The bill threatens the job security of civil servants by giving heads of departments the power to dismiss workers virtually at will, simply by giving notice of intention to terminate their employment contract.
PSI general secretary Peter Waldorff says, “Public Services International, representing 20 million members worldwide, stands in solidarity with our affiliates the Swaziland National Association of Civil Servants and the Swaziland Nurses Association, and with the workers and the citizens of Swaziland in their struggle for democracy and the full enjoyment of human rights, including trade union rights.
“We believe that the real purpose of this bill is to intimidate anyone who criticises the policies or actions of the king and government of Swaziland.
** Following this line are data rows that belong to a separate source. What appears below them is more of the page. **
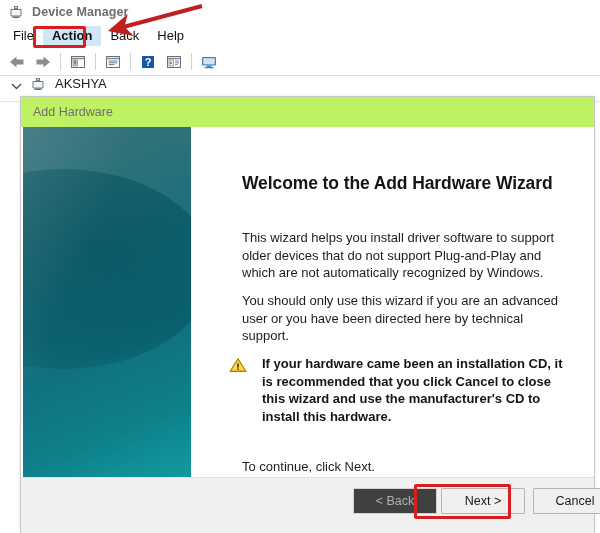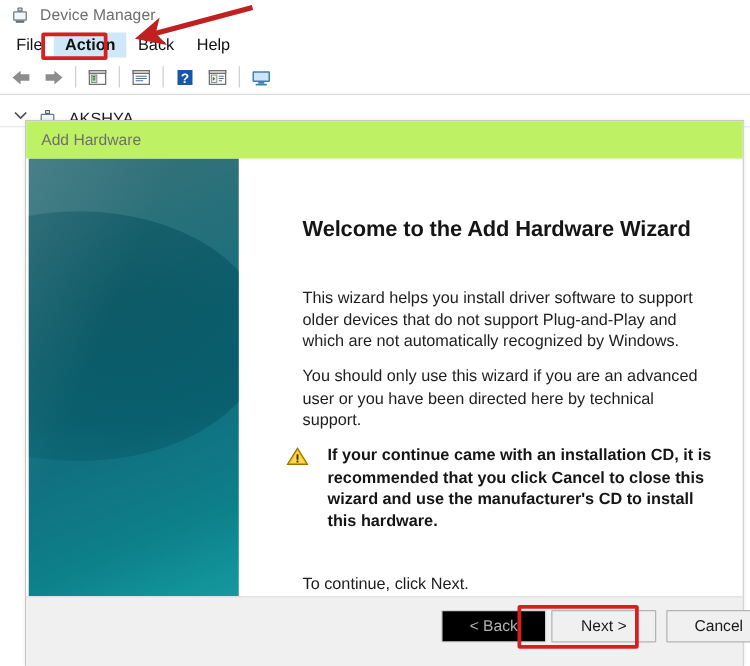"Device Manager" #dm-titlebar { font-weight: none -> bold }
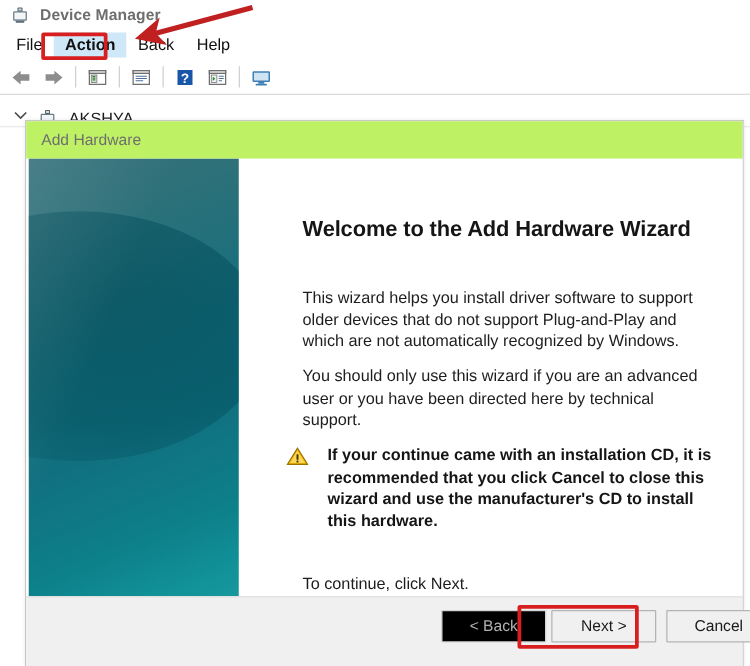"AKSHYA" #dm-tree { align-items: flex-end -> flex-start }
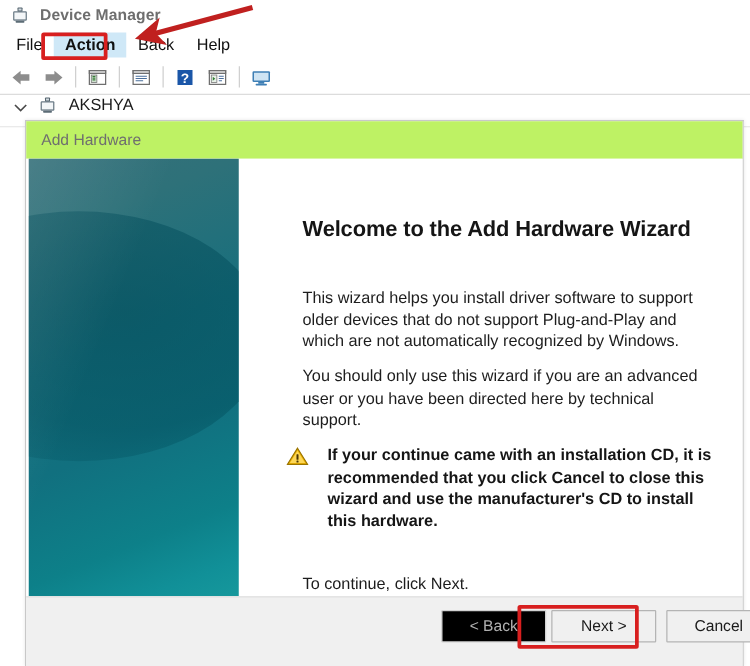"If your continue came with" span { text: continue came with -> hardware came been }
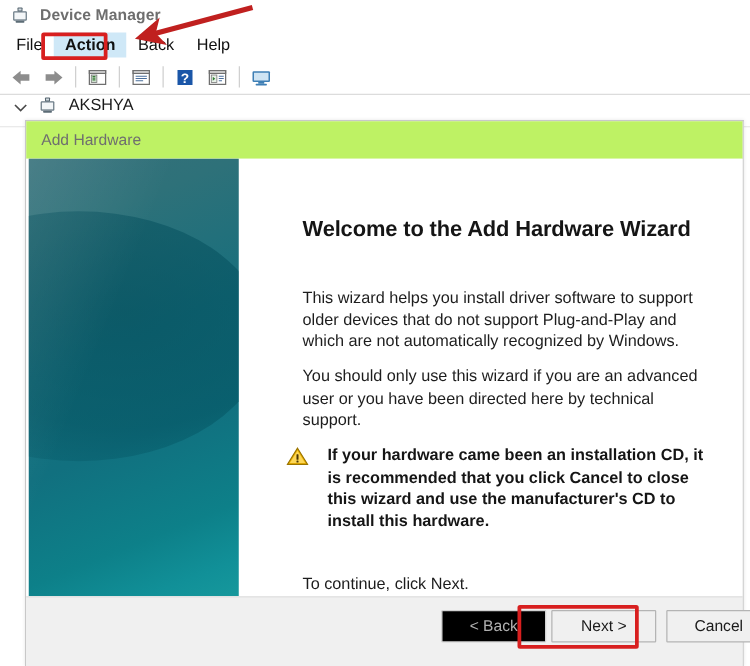"< Back" .wiz-btn.disabled { background: #000000 -> #404040 }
We see this law as an extension of the draconian Suppression of Terrorism Act 2009 and the ban on opposition political parties.
“This bill would violate important international conventions signed by the Kingdom of Swaziland,” Waldorff notes. “We call on the king and government to abide by its obligations as a member of United Nations, including its signed commitments under the International Labour Organisation.”
The delegation will also lend its voice to those campaigning for the restoration of democracy and freedom of expression, the lifting of the ban on opposition political parties, and an end to the 35 year old State of Emergency in Swaziland.
The PSI delegation will meet with government officials to discuss their concerns about the Public Service Bill; make a detailed assessment of the trade union and human rights of public service workers in Swaziland; plan a programme of action for addressing violations of trade union and human rights in Swaziland; and raise awareness among trade unions and the general public about the implications of the controversial sections of the bill.